Saturday, December 29, 2012

BIG FISH [2003]

An Adventure As Big As Life Itself


Sometimes the only way to catch an uncatchable woman is to offer her a wedding ring.
~Ed Bloom

I was thinking about death and all.
About seeing how you're gonna die.
I mean, on one hand, if dying was all you thought about, it could kind of screw you up.
But it could kind of help you, couldn't it?
Because everything else, you'd know you could survive.
~Ed Bloom
 Ed: Having a kid changed everything.
There's the diapers and the burping and the midnight feeding.
Will: Did you do any of that?
Ed: No. Nut I hear it's terrible.
Then you spend years trying to corrupt and mislead this child, fill its head with nonsense,
and still it turns out perfectly fine.
Will: You think I'm up for it?
Ed: You learned from the best.

We're storytellers, both of us.
I speak mine out, you write yours down, same thing.
~Ed Bloom

Truth is, no one quite knew what was wrong.
Most time a person grows up gradually, while I found myself in a hurry.
My muscles and my bones couldn't keep up with my body's ambition.
So I spent the better part of 3 years confined to my bed,
with the encyclopedia being my only means of exploration.
I had made it all the way to the G's, hoping to find an answer to my 'gigantificationism',
when I uncovered an article about the common goldfish. 
"Kept it in s small bowl, the goldfish will remain small.
With more space, the fish will grow double, triple or quadruple its size."
It occurred to me then that perhaps the reason for my growth was that I was intended for larger things.
After all, a giant man can't have an ordinary-sized life.
~Ed Bloom


Karl: I don't want to eat you. I don't want to eat anybody.
I just get so hungry. I'm just too big.
Ed: Did you ever think that maybe you're not too big, but maybe this town is just too small?
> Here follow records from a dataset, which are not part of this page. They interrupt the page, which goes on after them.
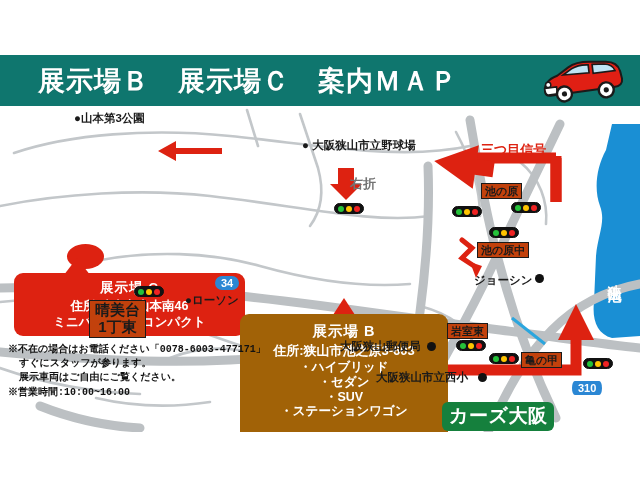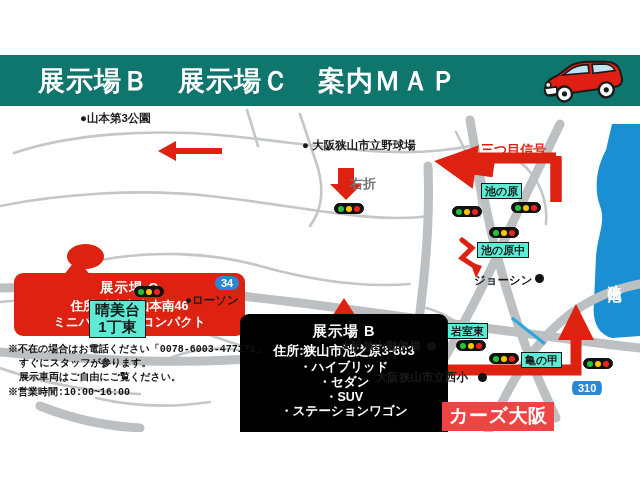--- a/index.html
+++ b/index.html
@@ -61,21 +61,21 @@
     font-size: 11.5px;
     font-weight: bold;
     color: #1a1a1a;
     white-space: nowrap;
     line-height: 1.1;
   }
 
   
   .xlabel {
     position: absolute;
-    background: #5eead4;
+    background: #c2410c;
     border: 1.6px solid #1a1a1a;
     color: #1a1a1a;
     font-size: 11px;
     font-weight: bold;
     padding: 1px 3px;
     white-space: nowrap;
     line-height: 1.12;
     text-align: center;
   }
   .xlabel.two { font-size: 15px; }
@@ -326,34 +326,34 @@
 
     <div id="marker-c" style="background: rgb(221, 34, 17);"></div>
     <div id="tail-c" class="tail" style="border-bottom-color: rgb(221, 34, 17);"></div>
     <div id="callout-c" class="callout" style="background: rgb(221, 34, 17);">
       <div class="c-title">展示場 C</div>
       <div class="c-addr">住所:狭山市山本南46</div>
       <div class="c-line">ミニバン・軽・コンパクト</div>
     </div>
 
     <div id="tail-b" class="tail" style="border-bottom-color: rgb(221, 34, 17);"></div>
-    <div id="callout-b" class="callout" style="background: #000000;">
+    <div id="callout-b" class="callout" style="background: #a16207;">
       <div class="c-title">展示場 B</div>
       <div class="c-addr">住所:狭山市池之原3-603</div>
       <div class="c-line">・ハイブリッド</div>
       <div class="c-line">・セダン</div>
       <div class="c-line">・SUV</div>
       <div class="c-line">・ステーションワゴン</div>
     </div>
 
-    <div id="label-kars" style="background: #ef4444;">カーズ大阪</div>
+    <div id="label-kars" style="background: #15803d; border-radius: 6px;">カーズ大阪</div>
 
     <div id="lake-label">狭山池</div>
 
-    <div class="poi" style="left:80px; top:6px;">●山本第3公園</div>
+    <div class="poi" style="left:74px; top:6px;">●山本第3公園</div>
     <div class="poi" style="left:302px; top:33px;">● 大阪狭山市立野球場</div>
     <div class="poi" style="left:185px; top:188px;">●ローソン</div>
     <div class="poi" style="left:474px; top:168px;">ジョーシン</div>
     <div class="dot" style="left:535px; top:168px;"></div>
     <div class="poi" style="left:340px; top:234px;">大阪狭山郵便局</div>
     <div class="dot" style="left:427px; top:236px;"></div>
     <div class="poi" style="left:376px; top:265px;">大阪狭山市立西小</div>
     <div class="dot" style="left:478px; top:267px;"></div>
 
     <div class="red-note" style="left: 481px; top: 35px; color: rgb(221, 34, 17);">三つ目信号</div>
Why are you wasting your time in a small city?
You're a big man. You need a big city.
~Ed Bloom
 And what I recall of Sunday school was that the more difficult something is,
the more rewarding it is in the end.
~Ed Bloom

Ed: Did you see that woman?
Jenny: What did she look like?
Ed: Well, she was...
Jenny: Was she naked?
Ed: Yes, she was.
Jenny: It's not a woman. It's a fish. No one ever cathces her.
Fish looks different to different people.
My daddy said it looked like the coon dog he had when he was a kid, back from the dead.

Ed: I have to leave. Tonight.
Beaman: Why?
Ed: This town is more than any man could ask for.
And if I were to end up here, I would consider myself lucky.
But the truth is, I'm just not ready to end up anywhere.
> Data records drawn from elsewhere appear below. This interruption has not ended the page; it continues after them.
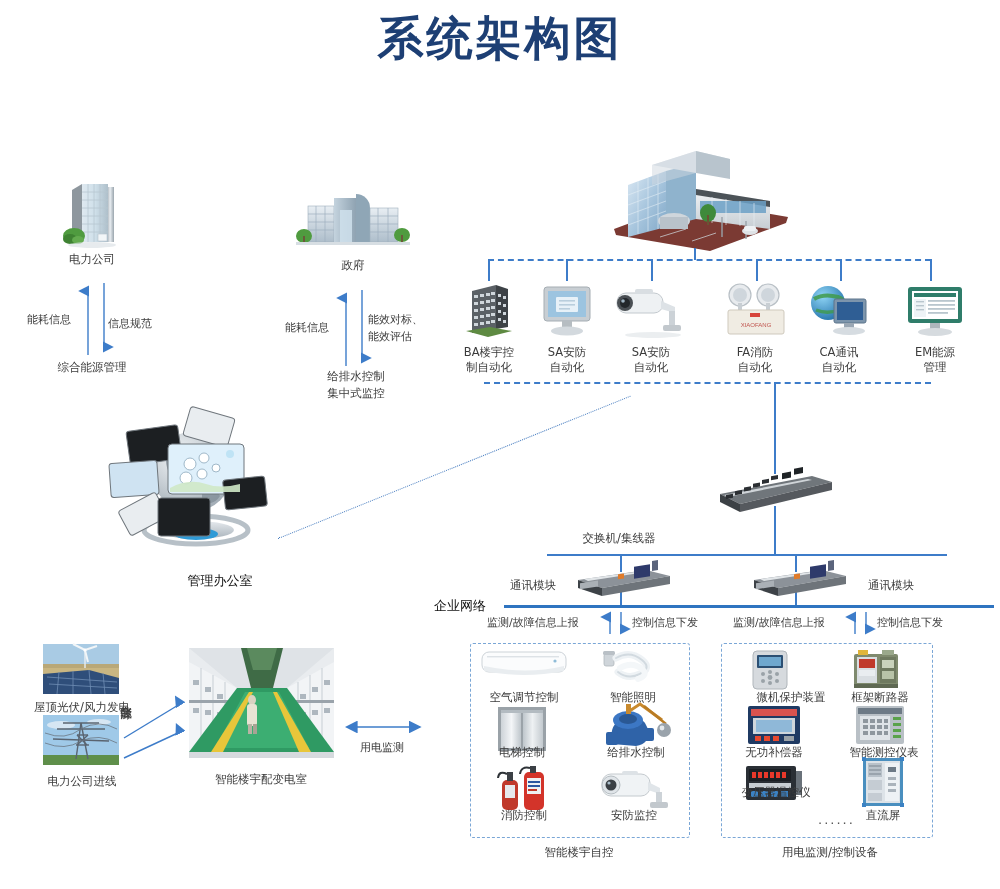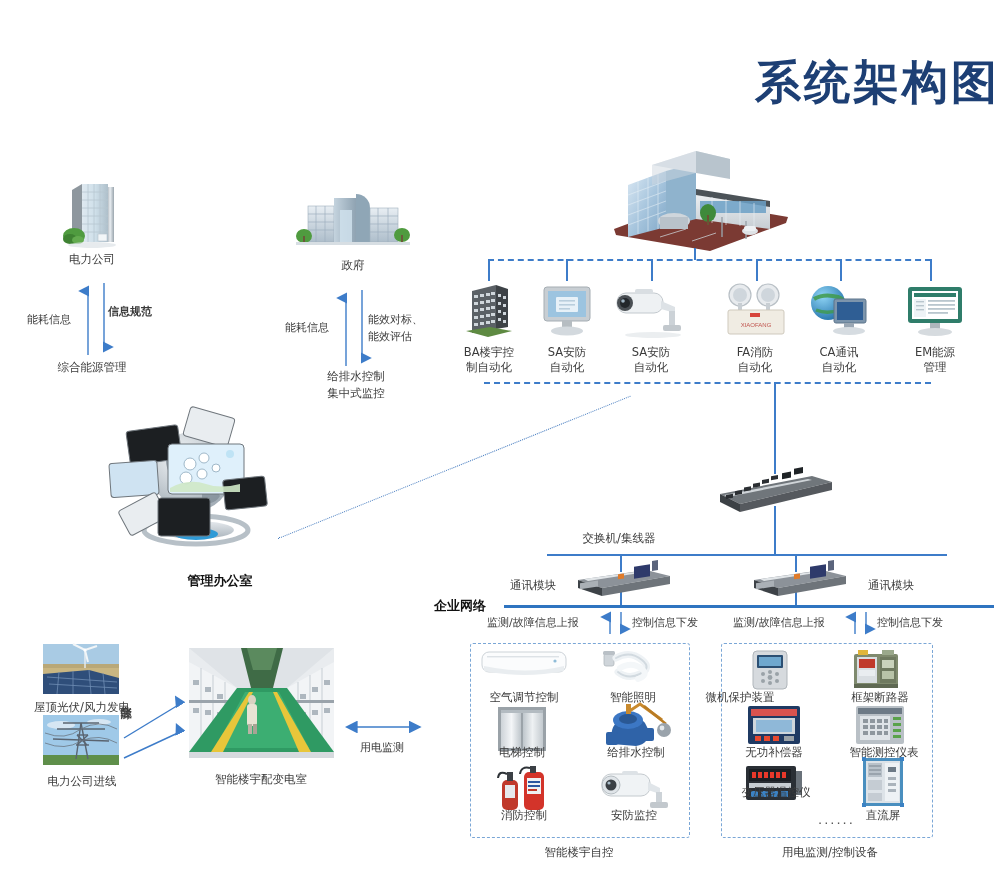--- a/index.html
+++ b/index.html
@@ -1,30 +1,30 @@
 <!DOCTYPE html>
 <html><head>
 <meta charset="utf-8">
 <style>
   html,body{margin:0;padding:0;background:#ffffff;}
   body{width:1000px;height:889px;position:relative;overflow:hidden;
        font-family:"DejaVu Sans","Liberation Sans",sans-serif;color:#333;}
   .abs{position:absolute;text-align:center;}
   .lbl{position:absolute;font-size:11.5px;color:#3b3b3b;line-height:15px;text-align:center;white-space:nowrap;}
   .lbl2{position:absolute;font-size:11.5px;color:#3b3b3b;line-height:15px;text-align:center;}
-  .title{position:absolute;left:0;right:0;top:8px;text-align:right;
+  .title{position:absolute;left:0;right:0;top:8px;text-align:center;
          font-size:46px;font-weight:bold;color:#1d3f74;letter-spacing:3px;
-         font-family:"DejaVu Sans","Liberation Sans",sans-serif;margin-top:44px;}
+         font-family:"DejaVu Sans","Liberation Sans",sans-serif;}
   .vline{position:absolute;background:#3d7cc9;width:1.5px;}
   .hline{position:absolute;background:#3d7cc9;height:1.5px;}
   .dashh{position:absolute;height:0;border-top:2px dashed #3d7cc9;}
   .thickline{position:absolute;height:3px;background:#2f74c0;}
   .diag{position:absolute;height:0;border-top:1.5px dotted #4a7fc1;transform-origin:0 0;}
   .dashbox{position:absolute;border:1.5px dashed #7aa6d6;border-radius:3px;}
-  .bold{font-weight:bold;color:#111;font-size:13px;}
+  .bold{font-weight:normal;color:#111;font-size:13px;}
   .vtext{position:absolute;font-size:11.5px;color:#3b3b3b;writing-mode:vertical-rl;text-orientation:upright;letter-spacing:1px;}
   svg{display:block;overflow:visible;}
   .arrowlbl{position:absolute;font-size:11px;color:#3b3b3b;white-space:nowrap;}
   .dots{position:absolute;font-size:13px;color:#555;letter-spacing:2px;}
 </style>
 </head>
 <body>
 
 <div class="title">系统架构图</div>
 
@@ -73,21 +73,21 @@
       </marker>
       <marker id="aDn" markerWidth="8" markerHeight="8" refX="4" refY="7" orient="auto">
         <path d="M4,0 L8,8 L0,8 Z" fill="#3d7cc9"></path>
       </marker>
     </defs>
     <line x1="10" y1="72" x2="10" y2="8" stroke="#3d7cc9" stroke-width="1.4" marker-end="url(#aUp)"></line>
     <line x1="26" y1="0" x2="26" y2="64" stroke="#3d7cc9" stroke-width="1.4" marker-end="url(#aDn)"></line>
   </svg>
 </div>
 <div class="arrowlbl" style="left:27px;top:312px;">能耗信息</div>
-<div class="arrowlbl" style="left:108px;top:304px;font-weight:bold;">信息规范</div>
+<div class="arrowlbl" style="left:108px;top:316px;">信息规范</div>
 <div class="lbl" style="left:32px;top:360px;width:120px;">综合能源管理</div>
 
 <div class="abs" style="left:296px;top:188px;">
   <svg width="114" height="62" viewBox="0 0 114 62">
     <defs>
       <linearGradient id="gGov" x1="0" y1="0" x2="0" y2="1">
         <stop offset="0" stop-color="#e8eef3"></stop>
           <stop offset="1" stop-color="#aebecb"></stop>
       </linearGradient>
       <linearGradient id="gGov2" x1="0" y1="0" x2="1" y2="0">
@@ -565,21 +565,21 @@
       <circle cx="14" cy="24" r="2"></circle>
         <circle cx="21" cy="22" r="2"></circle>
         <circle cx="28" cy="24" r="2"></circle>
       <circle cx="14" cy="31" r="2"></circle>
         <circle cx="21" cy="33" r="2"></circle>
         <circle cx="28" cy="31" r="2"></circle>
       <circle cx="21" cy="27.5" r="2.4"></circle>
     </g>
   </svg>
 </div>
-<div class="lbl" style="left:692px;top:690px;width:96px;">微机保护装置</div>
+<div class="lbl" style="left:743px;top:690px;width:96px;">微机保护装置</div>
 
 <div class="abs" style="left:852px;top:648px;">
   <svg width="52" height="42" viewBox="0 0 52 42">
     <rect x="2" y="6" width="44" height="32" rx="2" fill="#7f8a6e"></rect>
     <rect x="5" y="9" width="20" height="26" fill="#d9dee2"></rect>
     <rect x="7" y="11" width="16" height="9" fill="#c0392b"></rect>
     <rect x="7" y="22" width="16" height="6" fill="#e9edf0"></rect>
     <rect x="28" y="9" width="16" height="26" fill="#6f7a60"></rect>
     <rect x="30" y="12" width="12" height="8" fill="#c9d2bc"></rect>
     <rect x="30" y="23" width="12" height="8" fill="#b8c3a8"></rect>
Ed: I don't know if you're aware of this, Josephine, 
but African parrots, in their native Congo, they speak only French.
Josephine: Really?
Ed: You're lucky to get 4 words out of them in English.
But if you were to walk through the jungle, you'd hear them speaking the most elaborate French.
Those parrots talk about everything. Politics, movies, fashion. Everything, but religion.
Will: Why not religion, Dad?
Ed: It's rude to talk about religion. You never know who you're gonna offend.
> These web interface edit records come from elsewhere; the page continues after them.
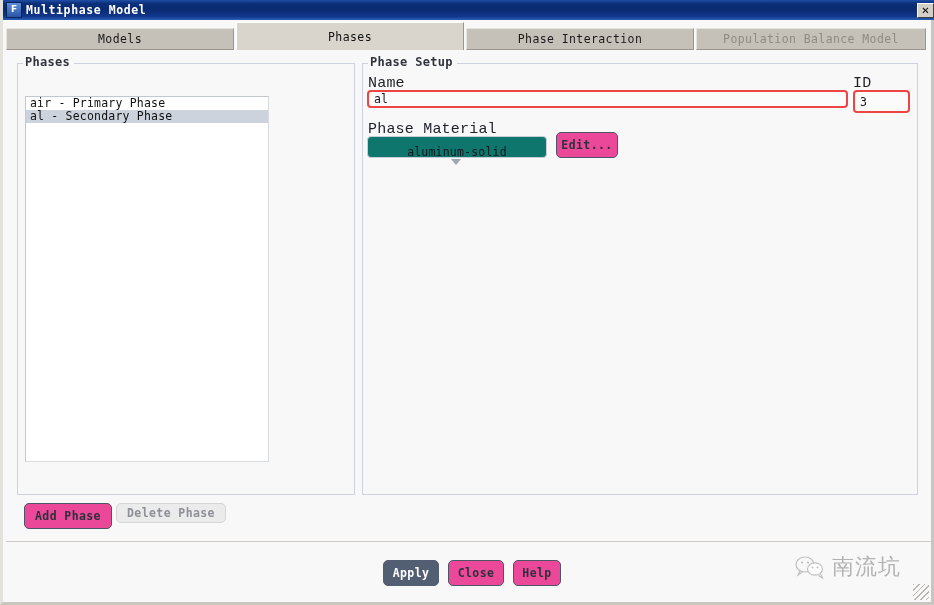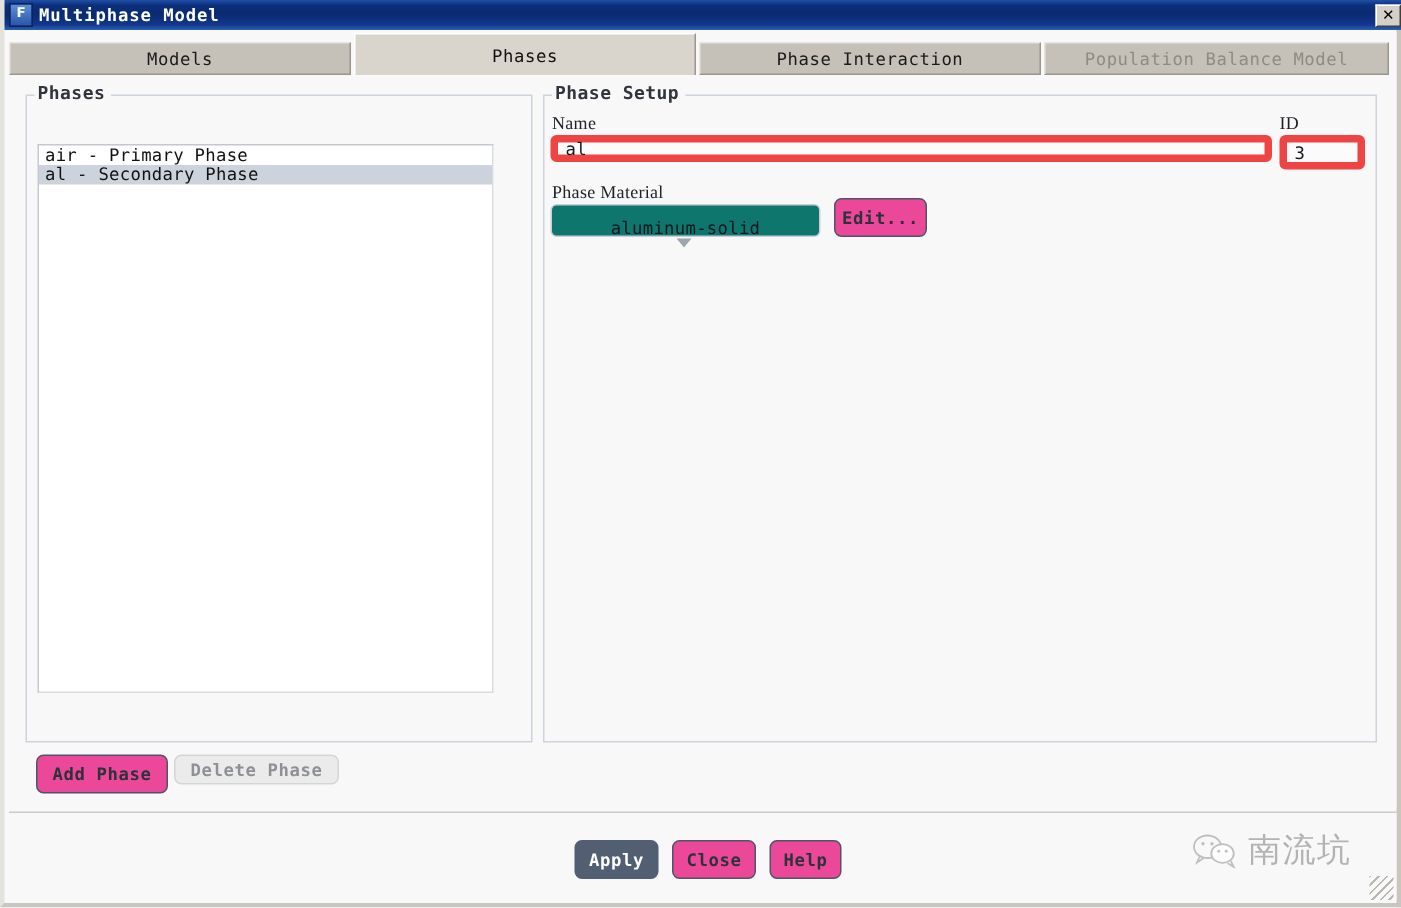--- a/index.html
+++ b/index.html
@@ -157,21 +157,21 @@
   }
   #setup-group {
     left: 356px; top: 13px;
     width: 556px; height: 432px; text-align: center;
   }
 
   
   #phase-list {
     position: absolute;
     left: 19px; top: 46px;
-    width: 304px; height: 366px;
+    width: 244px; height: 366px;
     box-sizing: border-box;
     background: #ffffff;
     border: 1px solid #c3c8d0;
     border-right-color: #d8dbe0;
     border-bottom-color: #d8dbe0;
     overflow: hidden;
   }
   .list-item {
     height: 13px;
     line-height: 13px;
@@ -182,35 +182,35 @@
     letter-spacing: 0.2px;
     white-space: nowrap;
   }
   .list-item.selected {
     background: #ccd3dd;
   }
 
   
   .field-label {
     position: absolute;
-    font-size: 12px;
+    font-size: 15px;
     color: #1d2026;
-    font-family: Liberation Serif, serif;
+    font-family: Liberation Mono, monospace;
     letter-spacing: 0.2px;
     white-space: nowrap;
   }
   #label-name { left: 5px; top: 11px; }
   #label-id   { left: 490px; top: 11px; }
   #label-material { left: 5px; top: 57px; }
 
   .text-input {
     position: absolute;
     box-sizing: border-box;
     background: #fbfbfc;
-    border: 5px solid #ef4444;
+    border: 2px solid #ef4444;
     border-radius: 4px;
     font-size: 11.5px;
     color: #14171c;
     font-family: "DejaVu Sans Mono", monospace;
     letter-spacing: 0.2px;
     padding: 0 5px;
     display: flex;
     align-items: center;
   }
   #input-name { left: 4px; top: 26px; width: 481px; height: 18px; }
Josephine: How are you feeling?
Ed: Oh, I was dreaming.
Josephine: What were you dreaming about?
Ed: Oh, I don't usually remember, unless they're specially portentous.
Do you know what the word means?
[Josephine grinning and shake her head]
It means when you dream about something that's gonna happen.
Like one night, I had a dream where this crow came and said, "Your aunt is gonna die."
I was so scared, I woke up my parents,
but they said it was just a dream and to get back to bed.
But the next morning, my Aunt Stacy was dead.
Josephine: That's terrible.
Ed: Terrible for her, but think about me, young boy with that kind of power.
Wasn't 3 weeks later when the crow came back to me in a dream and said,
"Your daddy's gonna die."
I didn't know what to do.
I finally told my father, but he said, "Oh, not to worry." But I could see he was rattled.
The next morning he wasn't himself.
Kept looking around, waiting for something to drop on his head.
Because the crow didn't say how it was gonna happen, just those words, "Your daddy's gonna die."
Well, he left home early and was gone a long time.
When he finally came back, he looked terrible, like he was waiting for the ax to fall all day.
He said to my mother, "I've just had the worst day of my life."
"You think you've had a bad day?" she said. "This morning, the milkman dropped dead on the porch."
Because, see, my mother was banging the milkman.

Amos: You were a big fish in a small pond, but this here is the ocean, and you're drowning.
Take my advise, go back to Puddleville, you'll be happy there.
Ed: You say I don't have a plan? I do.
I'm gonna find that girl, marry her, and spend the rest of my life with her.
I don't have a job, but I would have a job if you gave me one.
And I may not have much, but I have more determination that any man you're likely to meet.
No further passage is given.